About 15,000 sheep were walked through town into the saleyards yesterday, with agents working hard to draft them back into their lines in time for the sale.
Mr Low said with some stations north of Hay receiving up to 27 millimeters of rain this week, it was a good decision.
“[It was] definitely enough [rain] to not only stop a truck but bog it pretty well,” he said.
“So we’ve been pretty lucky to get as many into town as we have.”
Top price up to $40 a head
There were close to 20,000 sheep that went under the hammer in total, with a top price of $440 achieved for 400 Merino ewes from Greg and Helen Rogers of Yarto, Booligal.
It was the second year in a row that the Rogers topped the sale and although it didn’t reach last year’s record price of $512 a head, Mr Rogers said the result was well above expectations.
“I thought the challenge was for someone to get $400,” Mr Rogers said.
He said they knew last year’s exceptional sale would be tough to beat, with the market losing its record-breaking edge in the last 12 months.
“Last year, we all knew, was a very good day.

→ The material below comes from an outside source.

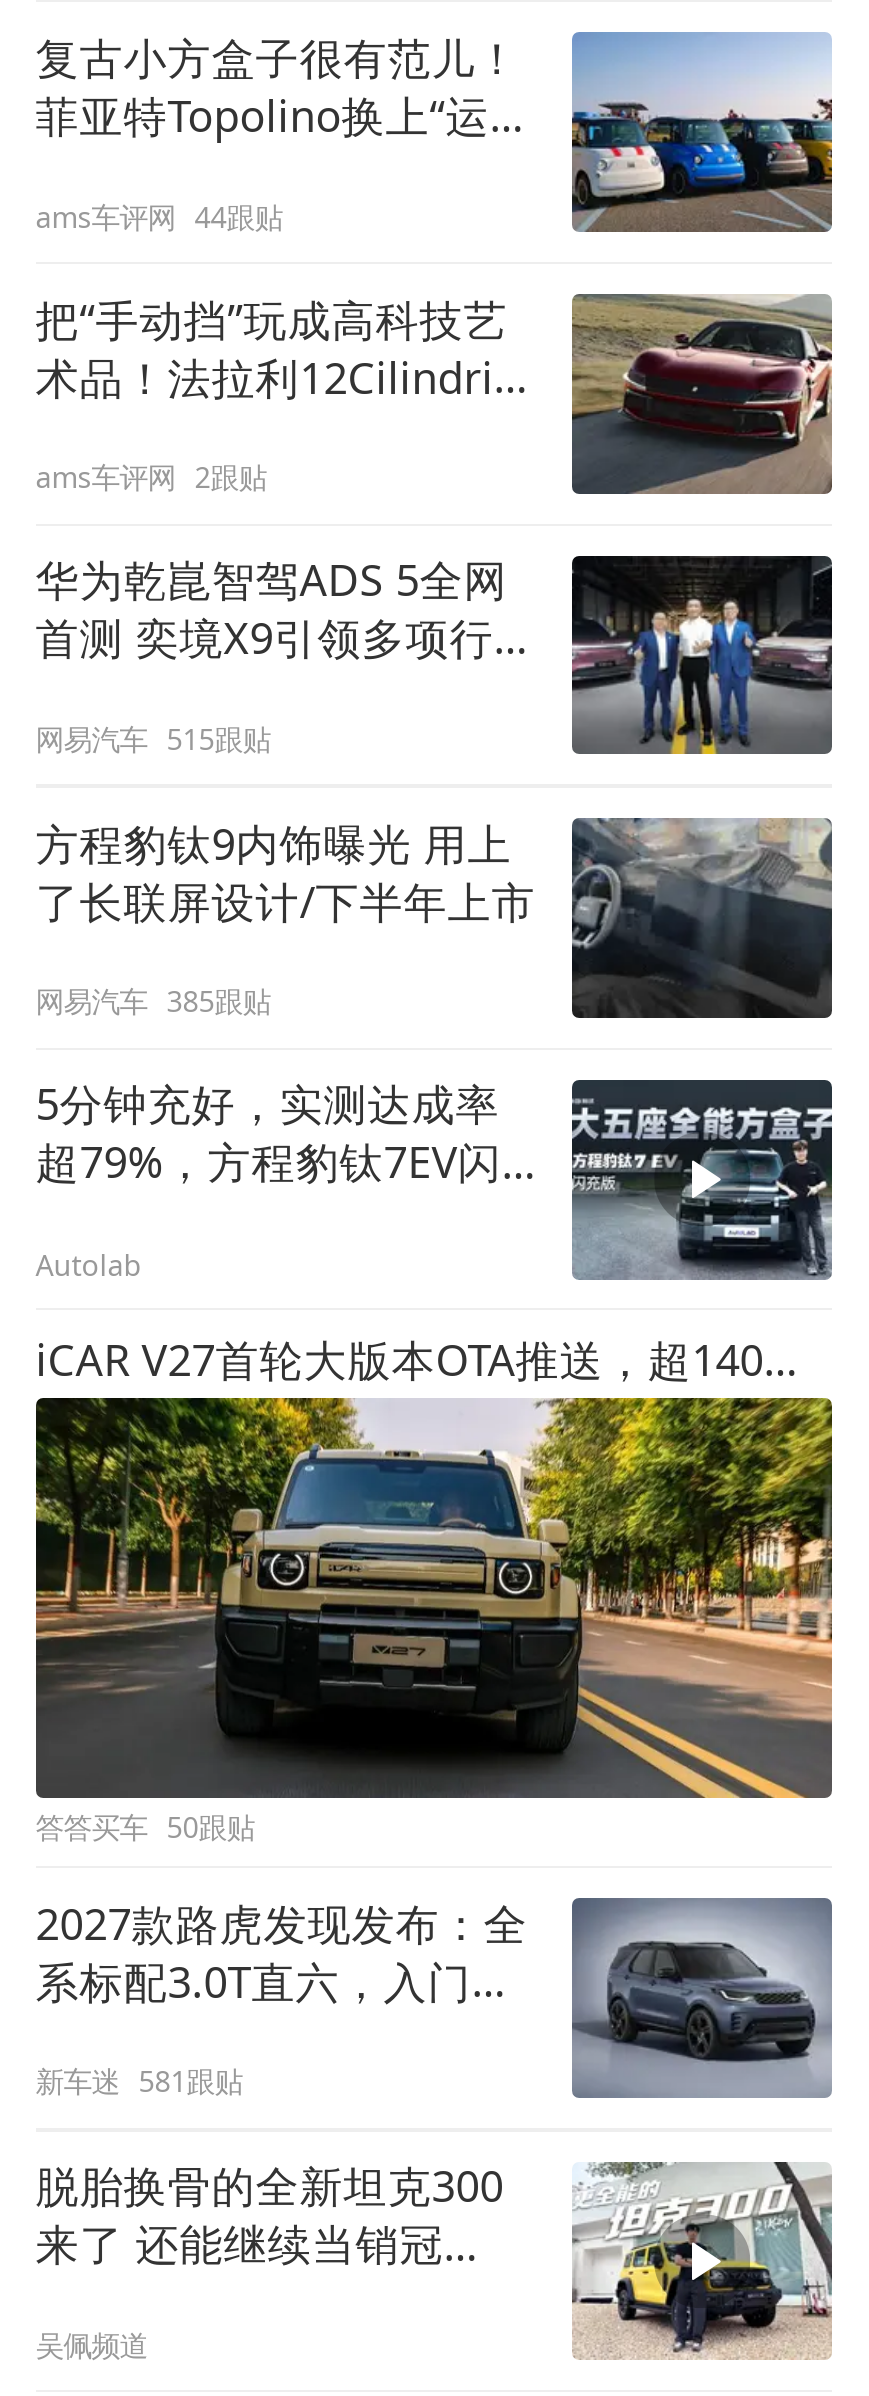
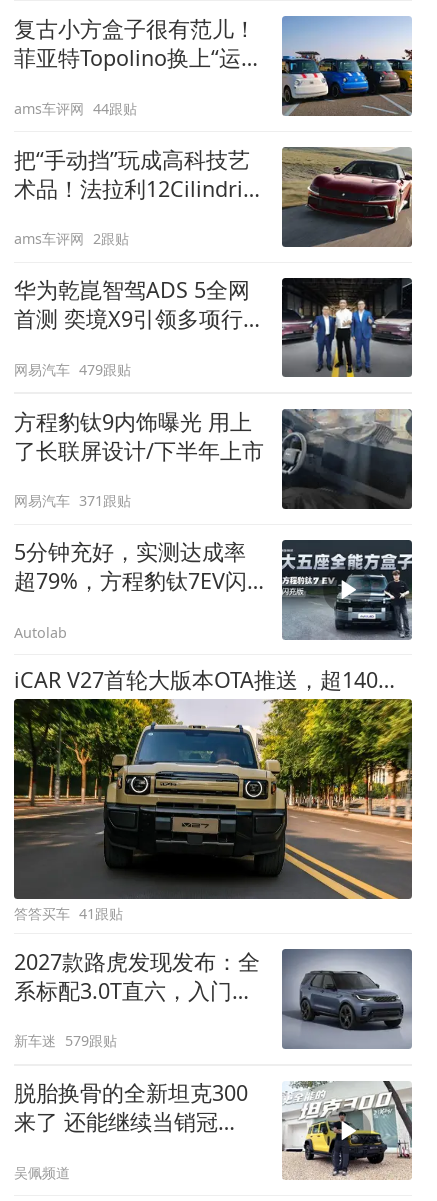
[35,719,271,757] 网易汽车 515跟贴 -> [14,360,131,379] 网易汽车 479跟贴
[35,983,271,1021] 网易汽车 385跟贴 -> [14,491,131,510] 网易汽车 371跟贴
[35,1807,255,1845] 答答买车 50跟贴 -> [14,904,123,923] 答答买车 41跟贴
[35,2063,243,2101] 新车迷 581跟贴 -> [14,1031,117,1050] 新车迷 579跟贴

You don’t have many of those,” Mr Rogers said.
“You hold onto those days, you put the account sales behind the toilet door so you have a look each morning.”
Hay, located more than 700 kilometers west of Sydney, usually experiences an arid climate.
But three wet seasons have seen it turn into an almost unrecognizable oasis, with plenty of green feed around.
“The country north of Hay is as good as it gets,” Mr Rogers said.
But he said, like everyone else, wet weather had meant they’d had a “few adventures getting sheep to town”.
‘Power of grass’ drives quality
Mr Low said the excellent season had meant there was more weight in the sheep this year.
“We’ve got a bigger run of 60-kilogram-plus ewes,” Mr Low said.
Most 60kg-plus ewes sold for between $360 and $390 at the sale, while those between 55kg and 60kg mostly made from $280 to $330 a head.
But the yarding was down from last year’s sale, which saw 36,000 sheep penned.
Mr Low said graziers were still re-building flock numbers following smaller lamb markings during the drought.
“People are probably retaining more five-year-old [ewes] this year … we’ve only got a handful of lines of five-year-olds here,” he said.